REPUBLIKA.CO.ID, JAKARTA -- Kalangan perbankan mengkhawatirkan pembobolan rekening melalui anjungan tunai mandiri (ATM) yang marak terjadi dapat menghambat upaya mencapai less cash society atau transaksi non tunai. Bank Indonesia (BI) mulai menggalakkan program less cash society sejak 2010. Masyarakat didorong menggunakan kartu debit dan kartu kreditnya dalam aktivitas pembayaran.
Otoritas Jasa Keuangan (OJK) mencatat telah terdapat 11 kasus pengaduan nasabah tentang pembobolan rekeningnya melalui ATM. Laporan pengaduan tersebut terhitung sejak pengalihan pengawasan dari BI, yakni 1 Januari 2014.
Direktur Ritel Banking PT Bank Permata, Tbk (PermataBank) Bianto Surodjo mengatakan, kejadian tersebut, meski tidak terjadi di PermataBank, dapat mengganggu upaya transaksi non tunai kepada masyarakat. Jika masyarakat takut melakukan transaksi nontunai, pendapatan perbankan berbasis komisi (fee based income) dikhawatirkan menurun.
Untuk Bank Permata, Bianto menyebutkan, target peningkatan transaksi penggunaan kartu debit dan kartu kreditnya sebesar 30-35 persen. "Kami selalu mengadakan antisipasi dengan terus mengedukasi nasabah agar melakukan pengubahan PIN secara berkala dan tetap menyimpan kartu di tempat yang aman," ujarnya.
Ia mengatakan, beberapa kasus penipuan disebabkan oleh penggunanya. Kendati begitu, Bianto mengakui bahwa sistem teknologi kartu debit saat ini masih lemah. Ia menyebutkan mayoritas kartu debit masih berteknologi magnetik sehingga masih dapat terjadinya tindak kejahatan. PermataBank saat ini tengah mengembangkan teknologi untuk mengganti sistem magnetik ke chip. "Proses peralihan akan dimulai tahun depan," ujarnya.

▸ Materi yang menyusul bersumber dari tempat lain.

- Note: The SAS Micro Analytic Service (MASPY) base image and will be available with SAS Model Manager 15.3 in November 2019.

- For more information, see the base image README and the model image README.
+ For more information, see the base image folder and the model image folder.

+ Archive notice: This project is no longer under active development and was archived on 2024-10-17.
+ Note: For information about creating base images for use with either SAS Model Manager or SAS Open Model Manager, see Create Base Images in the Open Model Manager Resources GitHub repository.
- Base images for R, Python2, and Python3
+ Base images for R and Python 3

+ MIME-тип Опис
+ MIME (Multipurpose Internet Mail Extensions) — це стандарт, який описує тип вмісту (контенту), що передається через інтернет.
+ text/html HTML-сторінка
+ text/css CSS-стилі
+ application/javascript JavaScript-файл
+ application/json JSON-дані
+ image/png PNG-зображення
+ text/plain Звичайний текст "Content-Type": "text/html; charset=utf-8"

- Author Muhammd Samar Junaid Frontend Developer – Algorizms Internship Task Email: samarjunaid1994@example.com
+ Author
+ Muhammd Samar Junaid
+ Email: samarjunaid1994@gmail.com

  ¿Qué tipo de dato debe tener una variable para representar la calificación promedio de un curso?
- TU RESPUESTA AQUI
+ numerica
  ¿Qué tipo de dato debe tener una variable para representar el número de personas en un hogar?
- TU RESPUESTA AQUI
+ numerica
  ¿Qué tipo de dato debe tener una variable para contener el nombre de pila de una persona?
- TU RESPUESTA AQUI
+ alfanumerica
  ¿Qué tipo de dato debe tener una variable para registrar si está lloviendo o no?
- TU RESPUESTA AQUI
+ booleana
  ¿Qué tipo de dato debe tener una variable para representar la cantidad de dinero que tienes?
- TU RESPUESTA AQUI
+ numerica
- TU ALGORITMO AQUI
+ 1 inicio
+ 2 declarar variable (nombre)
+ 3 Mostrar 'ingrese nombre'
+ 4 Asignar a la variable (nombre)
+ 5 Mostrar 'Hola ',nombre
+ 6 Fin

Anggota Dewan Komisioner OJK Bidang Edukasi dan Perlindungan Konsumen Kusumaningtuti S Soetiono mengatakan, pihaknya masih mendalami sebagian pengaduan nasabah terkait pembobolan ATM. Ia juga mengimbau agar nasabah segera menghubungi atau melapor kepada bank bersangkutan. Tujuannya agar dapat segera ditindaklanjuti.